◆ Problem requirements:
Copy out the data that comes next, character for character, and leave the images aside.

(Beginning of Supplied material)

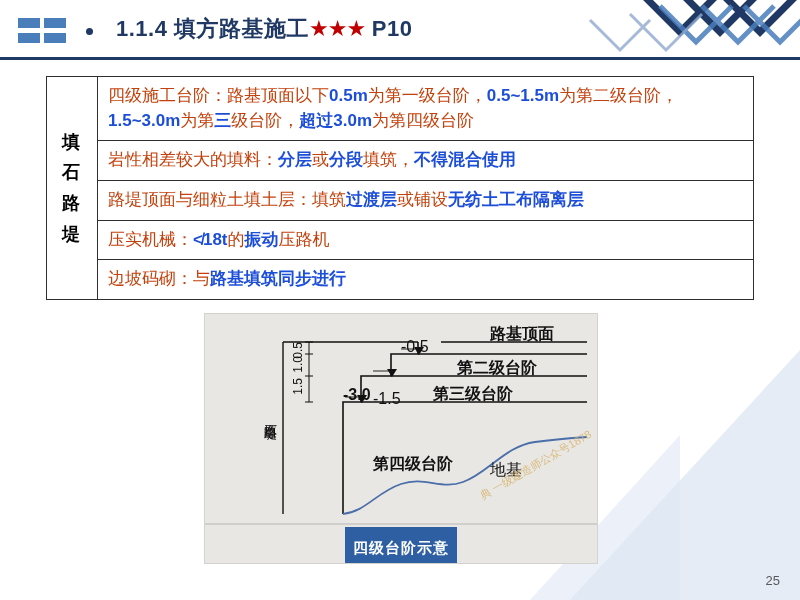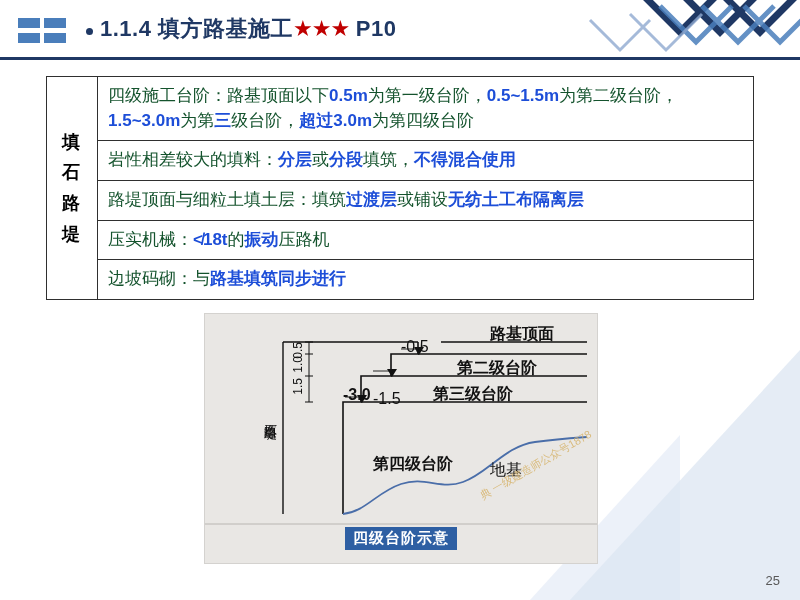--- a/index.html
+++ b/index.html
@@ -29,7 +29,7 @@
     background:#1f3864;
   }
   .hdr-title{
-    position:absolute;left:100px;top:14px;
+    position:absolute;left:116px;top:14px;
     font-size:22px;color:#1f3864;font-weight:bold;white-space:nowrap;
     letter-spacing:0.5px;
   }

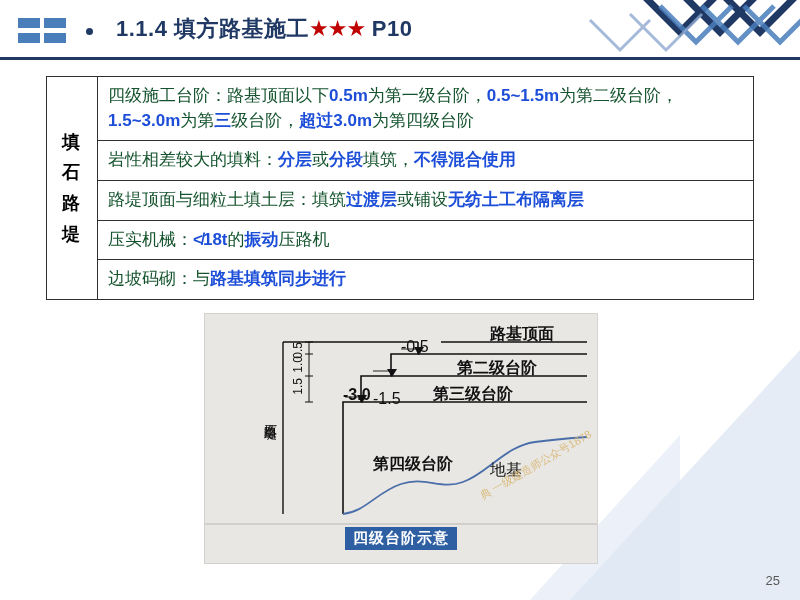--- a/index.html
+++ b/index.html
@@ -68,7 +68,7 @@
   }
   .rowlabel span{display:block;}
   .r{color:#1d4ed8;font-weight:bold;}
-  .bk{color:#14532d;}
+  .bk{color:#c2410c;}
 
   
   .figure{

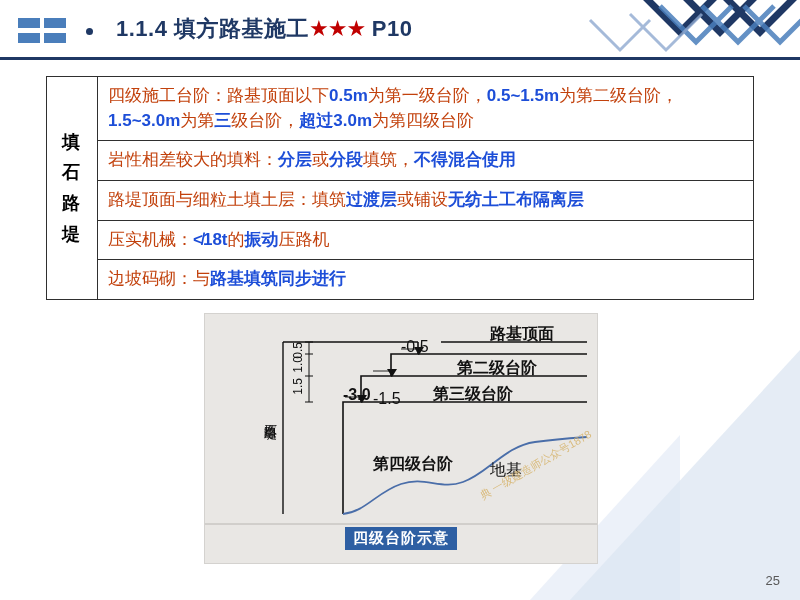--- a/index.html
+++ b/index.html
@@ -79,7 +79,7 @@
   .fig-cap{
     position:absolute;left:140px;top:213px;
     background:#2e5fa3;color:#ffffff;font-size:15px;font-weight:bold;
-    padding:2px 8px;letter-spacing:1px;
+    padding:12px 8px;letter-spacing:1px;
   }
   .fig-wm{
     position:absolute;right:6px;top:112px;

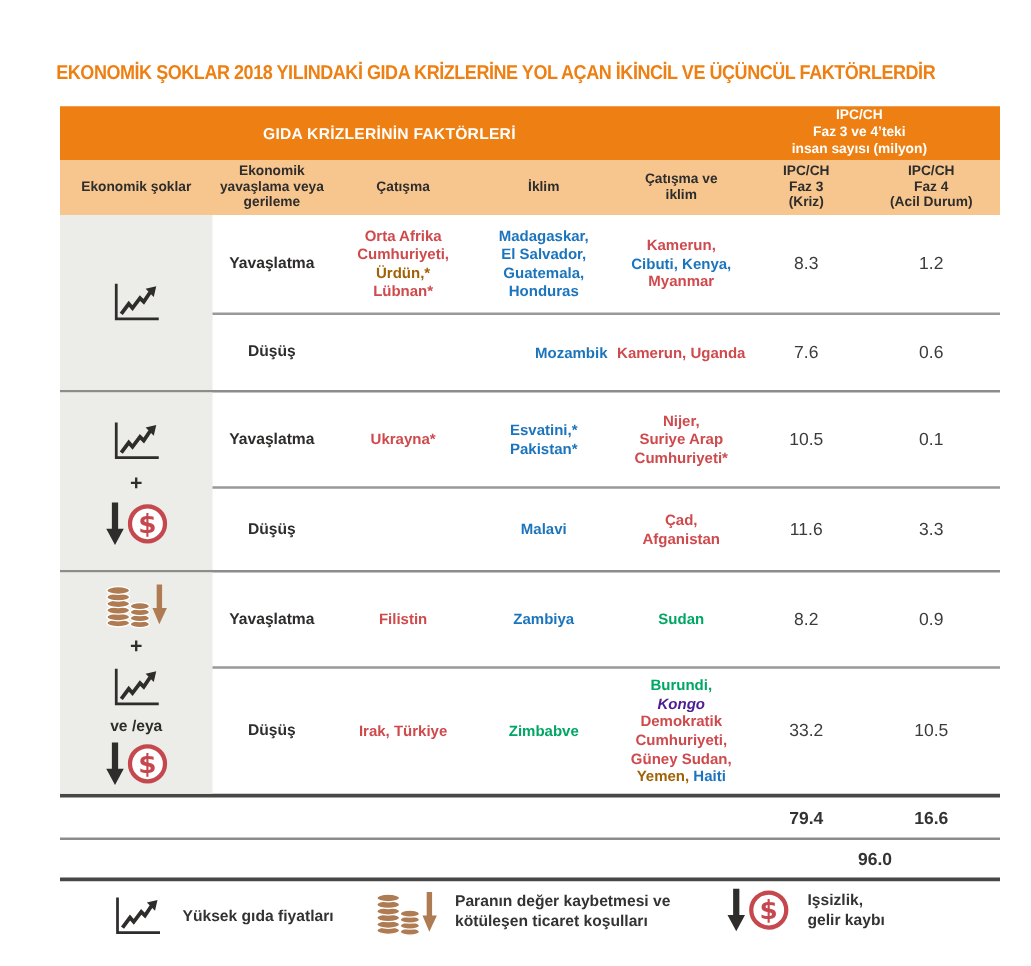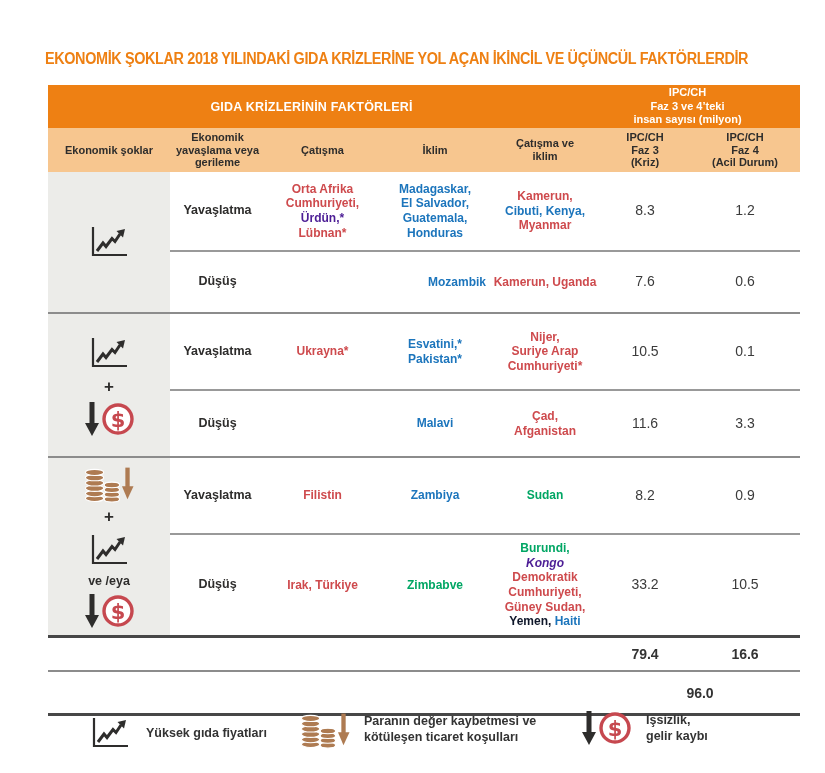--- a/index.html
+++ b/index.html
@@ -89,7 +89,7 @@
               <div class="cell">
                 <div class="line"><span style="color: rgb(206, 74, 77);">Orta Afrika</span></div>
                 <div class="line"><span style="color: rgb(206, 74, 77);">Cumhuriyeti,</span></div>
-                <div class="line"><span style="color: #4c1d95;">Ürdün,*</span></div>
+                <div class="line"><span style="color: #a16207;">Ürdün,*</span></div>
                 <div class="line"><span style="color: rgb(206, 74, 77);">Lübnan*</span></div>
               </div>
               <div class="cell">

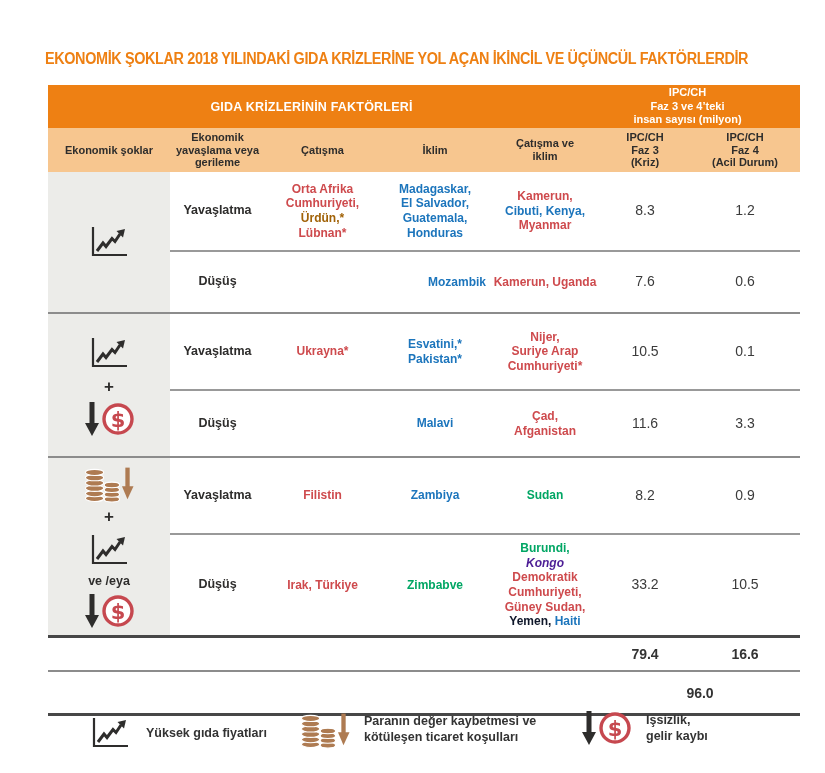--- a/index.html
+++ b/index.html
@@ -229,7 +229,7 @@
                 <div class="line"><span style="color: rgb(206, 74, 77);">Demokratik</span></div>
                 <div class="line"><span style="color: rgb(206, 74, 77);">Cumhuriyeti,</span></div>
                 <div class="line"><span style="color: rgb(206, 74, 77);">Güney Sudan,</span></div>
-                <div class="line"><span style="color: #0f172a;">Yemen, </span><span style="color: rgb(28, 117, 188);">Haiti</span></div>
+                <div class="line"><span style="color: #a16207;">Yemen, </span><span style="color: rgb(28, 117, 188);">Haiti</span></div>
               </div>
               <div class="cell num">33.2</div>
               <div class="cell num">10.5</div>

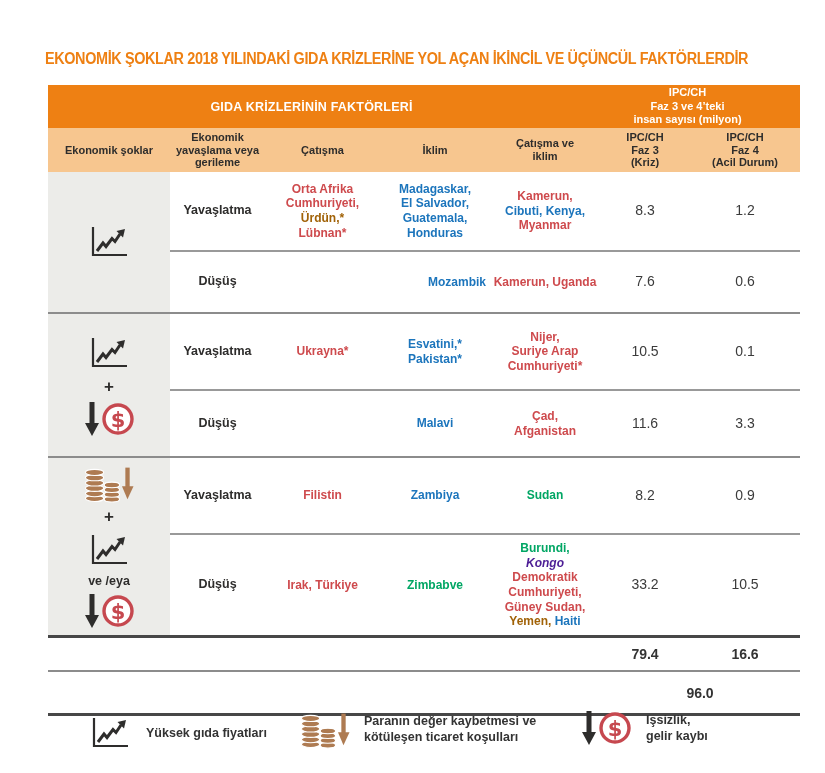--- a/index.html
+++ b/index.html
@@ -34,7 +34,7 @@
   .icon-label.andor{font-size:12.5px;}
   .totals{border-top:3px solid #474747;border-bottom:3px solid #474747;}
   .t-row{display:grid;grid-template-columns:552px 90px 110px;height:32px;}
-  .t-row.grand{grid-template-columns:552px 200px;height:41px;}
+  .t-row.grand{grid-template-columns:552px 200px;height:30px;}
   .t-sep{border-top:2px solid #8c8c8c;}
   .t-num{display:flex;align-items:center;justify-content:center;font-size:14px;
          font-weight:700;color:#333;}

(End of Supplied material)

◆ Solution:
--- a/index.html
+++ b/index.html
@@ -29,7 +29,7 @@
     background:#1f3864;
   }
   .hdr-title{
-    position:absolute;left:100px;top:14px;
+    position:absolute;left:116px;top:14px;
     font-size:22px;color:#1f3864;font-weight:bold;white-space:nowrap;
     letter-spacing:0.5px;
   }

--- a/index.html
+++ b/index.html
@@ -68,7 +68,7 @@
   }
   .rowlabel span{display:block;}
   .r{color:#1d4ed8;font-weight:bold;}
-  .bk{color:#14532d;}
+  .bk{color:#c2410c;}
 
   
   .figure{

--- a/index.html
+++ b/index.html
@@ -79,7 +79,7 @@
   .fig-cap{
     position:absolute;left:140px;top:213px;
     background:#2e5fa3;color:#ffffff;font-size:15px;font-weight:bold;
-    padding:2px 8px;letter-spacing:1px;
+    padding:12px 8px;letter-spacing:1px;
   }
   .fig-wm{
     position:absolute;right:6px;top:112px;

--- a/index.html
+++ b/index.html
@@ -89,7 +89,7 @@
               <div class="cell">
                 <div class="line"><span style="color: rgb(206, 74, 77);">Orta Afrika</span></div>
                 <div class="line"><span style="color: rgb(206, 74, 77);">Cumhuriyeti,</span></div>
-                <div class="line"><span style="color: #4c1d95;">Ürdün,*</span></div>
+                <div class="line"><span style="color: #a16207;">Ürdün,*</span></div>
                 <div class="line"><span style="color: rgb(206, 74, 77);">Lübnan*</span></div>
               </div>
               <div class="cell">

--- a/index.html
+++ b/index.html
@@ -229,7 +229,7 @@
                 <div class="line"><span style="color: rgb(206, 74, 77);">Demokratik</span></div>
                 <div class="line"><span style="color: rgb(206, 74, 77);">Cumhuriyeti,</span></div>
                 <div class="line"><span style="color: rgb(206, 74, 77);">Güney Sudan,</span></div>
-                <div class="line"><span style="color: #0f172a;">Yemen, </span><span style="color: rgb(28, 117, 188);">Haiti</span></div>
+                <div class="line"><span style="color: #a16207;">Yemen, </span><span style="color: rgb(28, 117, 188);">Haiti</span></div>
               </div>
               <div class="cell num">33.2</div>
               <div class="cell num">10.5</div>

--- a/index.html
+++ b/index.html
@@ -34,7 +34,7 @@
   .icon-label.andor{font-size:12.5px;}
   .totals{border-top:3px solid #474747;border-bottom:3px solid #474747;}
   .t-row{display:grid;grid-template-columns:552px 90px 110px;height:32px;}
-  .t-row.grand{grid-template-columns:552px 200px;height:41px;}
+  .t-row.grand{grid-template-columns:552px 200px;height:30px;}
   .t-sep{border-top:2px solid #8c8c8c;}
   .t-num{display:flex;align-items:center;justify-content:center;font-size:14px;
          font-weight:700;color:#333;}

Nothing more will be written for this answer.